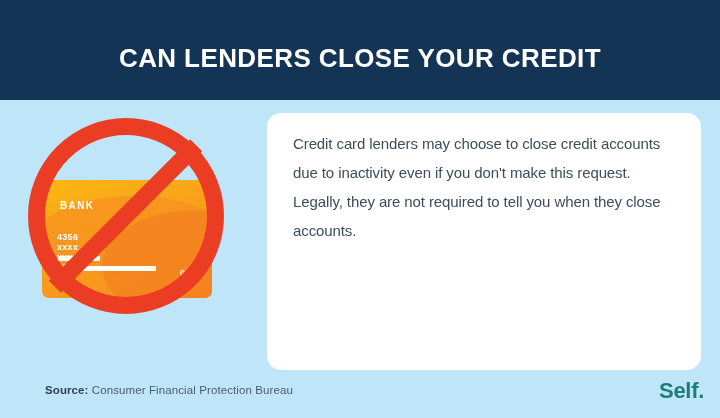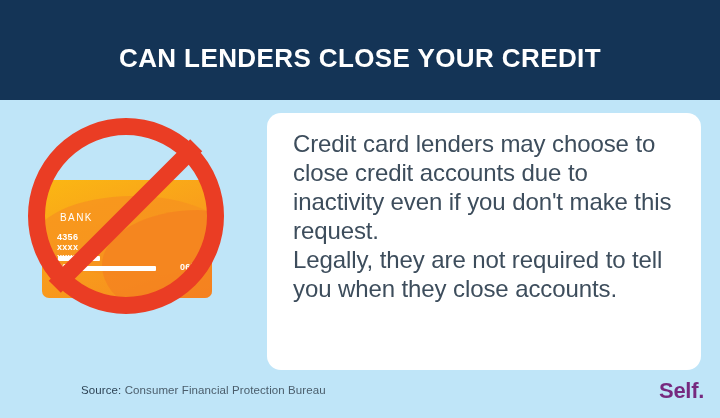--- a/index.html
+++ b/index.html
@@ -91,24 +91,24 @@
     top: 30px;
     width: 160px;
     height: 110px;
     background: #f47a20;
     border-radius: 60% 40% 50% 50% / 50% 60% 40% 50%;
     opacity: 0.55;
   }
   .card-bank {
     position: absolute;
     left: 18px;
-    top: 32px;
+    top: 20px;
     color: #ffffff;
     font-size: 10px;
-    font-weight: normal;
+    font-weight: bold;
     letter-spacing: 1.4px;
   }
   .card-number {
     position: absolute;
     left: 15px;
     top: 52px;
     width: 146px;
     display: flex;
     justify-content: flex-end;
     color: #ffffff;
@@ -121,21 +121,21 @@
     position: absolute;
     background: #ffffff;
     height: 5px;
     border-radius: 1px;
   }
   .card-stripe.one { left: 16px; top: 76px; width: 42px; }
   .card-stripe.two { left: 16px; top: 86px; width: 98px; }
   .card-expiry {
     position: absolute;
     left: 122px;
-    top: 82px;
+    top: 88px;
     color: #ffffff;
     font-size: 9px;
     font-weight: bold;
     letter-spacing: 0.3px;
     padding-left: 16px;
   }
 
   .no-sign {
     position: absolute;
     left: 8px;
@@ -171,47 +171,46 @@
     top: 13px;
     width: 434px;
     height: 257px;
     background: #ffffff;
     border-radius: 14px;
     box-sizing: border-box;
     padding: 16px 22px 10px 26px;
   }
   .panel-para {
     color: #3d4d5c;
-    font-size: 24px;
+    font-size: 15px;
     line-height: 29px;
     letter-spacing: -0.1px;
     margin: 0;
   }
   .panel-para + .panel-para {
   }
 
   
   .footer-source {
     position: absolute;
     left: 45px;
     top: 284px;
     font-size: 11.5px;
     color: #4a5d6b;
     letter-spacing: 0.1px;
   }
   .footer-source .label {
-    font-weight: normal;
+    font-weight: bold;
     color: #2e4456;
-    margin-left: 36px;
   }
   .brand-logo {
     position: absolute;
     right: 16px;
     top: 278px;
-    color: #701a75;
+    color: #0f766e;
     font-size: 22px;
     font-weight: bold;
     letter-spacing: -0.3px;
     opacity: 0.92;
   }
 </style>
 </head>
 <body>
 
 <div id="infographic">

- [TASK DIRECTIONS]: Everything above except the pictures needs to be reproduced exactly.

- [RESPONSE FOR THIS EXERCISE]:
--- a/index.html
+++ b/index.html
@@ -91,24 +91,24 @@
     top: 30px;
     width: 160px;
     height: 110px;
     background: #f47a20;
     border-radius: 60% 40% 50% 50% / 50% 60% 40% 50%;
     opacity: 0.55;
   }
   .card-bank {
     position: absolute;
     left: 18px;
-    top: 32px;
+    top: 20px;
     color: #ffffff;
     font-size: 10px;
-    font-weight: normal;
+    font-weight: bold;
     letter-spacing: 1.4px;
   }
   .card-number {
     position: absolute;
     left: 15px;
     top: 52px;
     width: 146px;
     display: flex;
     justify-content: flex-end;
     color: #ffffff;
@@ -121,21 +121,21 @@
     position: absolute;
     background: #ffffff;
     height: 5px;
     border-radius: 1px;
   }
   .card-stripe.one { left: 16px; top: 76px; width: 42px; }
   .card-stripe.two { left: 16px; top: 86px; width: 98px; }
   .card-expiry {
     position: absolute;
     left: 122px;
-    top: 82px;
+    top: 88px;
     color: #ffffff;
     font-size: 9px;
     font-weight: bold;
     letter-spacing: 0.3px;
     padding-left: 16px;
   }
 
   .no-sign {
     position: absolute;
     left: 8px;
@@ -171,47 +171,46 @@
     top: 13px;
     width: 434px;
     height: 257px;
     background: #ffffff;
     border-radius: 14px;
     box-sizing: border-box;
     padding: 16px 22px 10px 26px;
   }
   .panel-para {
     color: #3d4d5c;
-    font-size: 24px;
+    font-size: 15px;
     line-height: 29px;
     letter-spacing: -0.1px;
     margin: 0;
   }
   .panel-para + .panel-para {
   }
 
   
   .footer-source {
     position: absolute;
     left: 45px;
     top: 284px;
     font-size: 11.5px;
     color: #4a5d6b;
     letter-spacing: 0.1px;
   }
   .footer-source .label {
-    font-weight: normal;
+    font-weight: bold;
     color: #2e4456;
-    margin-left: 36px;
   }
   .brand-logo {
     position: absolute;
     right: 16px;
     top: 278px;
-    color: #701a75;
+    color: #0f766e;
     font-size: 22px;
     font-weight: bold;
     letter-spacing: -0.3px;
     opacity: 0.92;
   }
 </style>
 </head>
 <body>
 
 <div id="infographic">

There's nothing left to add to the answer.